Here's a fourth revision to fix MF_DELAYED handling on memory failure.
This patch series addresses an issue in the memory failure handling path
where MF_DELAYED is incorrectly treated as an error. This issue was
discovered while testing memory failure handling for guest_memfd.
The proposed solution involves -
1. Clarifying the definition of MF_DELAYED to mean that memory failure
handling is only partially completed, and that the metadata for the
memory that failed (as in struct page/folio) is still referenced.
2. Updating shmem’s handling to align with the clarified definition.
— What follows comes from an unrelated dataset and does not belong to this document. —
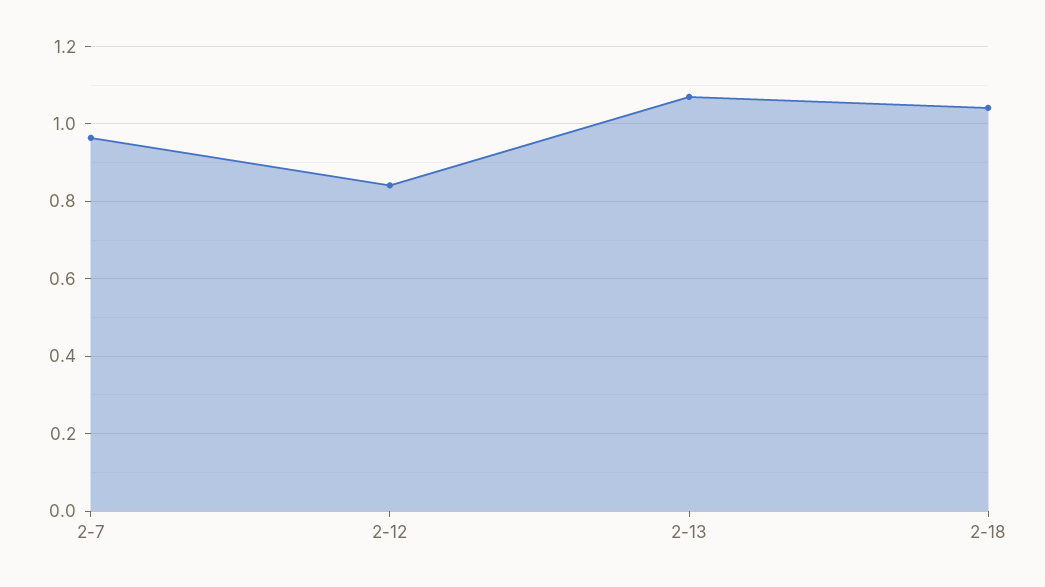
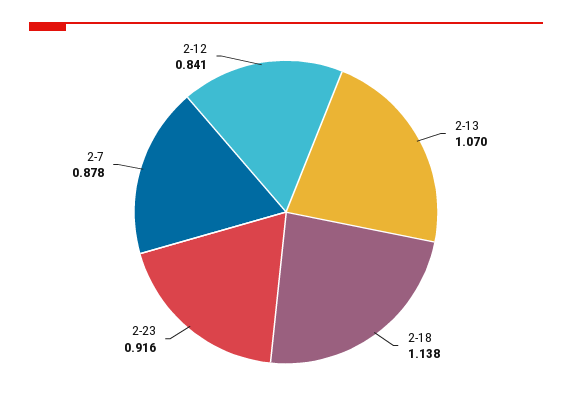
2-7: 0.96 -> 0.878
2-18: 1.04 -> 1.138
2-23: none -> 0.916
3. Updating how the result of .error_remove_folio() is interpreted.
Changes from v3:
+ Split an independent guest_memfd_memory_failure_test, as suggested by
Ackerley and Sean
+ Align error logging style in truncate_error_folio, as suggested by
Miaohe and David
+ Verify a clean shmem page can be read successfully after soft-offline
memory failure, as suggested by Miaohe
Thanks!
+ RFC v3: https://lore.kernel.org/all/20260408-memory-failure-mf-delayed-fix-rfc-v3-v3-0-718f45eb7c75@google.com/
Signed-off-by: Lisa Wang <wyihan@google.com>
---
Lisa Wang (7):
mm: memory_failure: Clarify the MF_DELAYED definition
mm: memory_failure: Allow truncate_error_folio to return MF_DELAYED
mm: shmem: Update shmem handler to the MF_DELAYED definition
mm: memory_failure: Generalize extra_pins handling to all MF_DELAYED cases
mm: selftests: Add shmem into memory failure test
KVM: selftests: Add the guest_memfd memory failure test
KVM: selftests: Test guest_memfd behavior with respect to stage 2 page tables
mm/memory-failure.c | 29 +-
mm/shmem.c | 2 +-
tools/testing/selftests/kvm/Makefile.kvm | 2 +
.../kvm/guest_memfd_memory_failure_test.c | 402 +++++++++++++++++++++
tools/testing/selftests/mm/memory-failure.c | 111 +++++-
5 files changed, 527 insertions(+), 19 deletions(-)
---
base-commit: 38741a8e3bc1b809d64f8c8885ab15c3e40700ff
change-id: 20260527-memory-failure-mf-delayed-fix-7d5a8f4a8a8b
Best regards,
--
Lisa Wang <wyihan@google.com>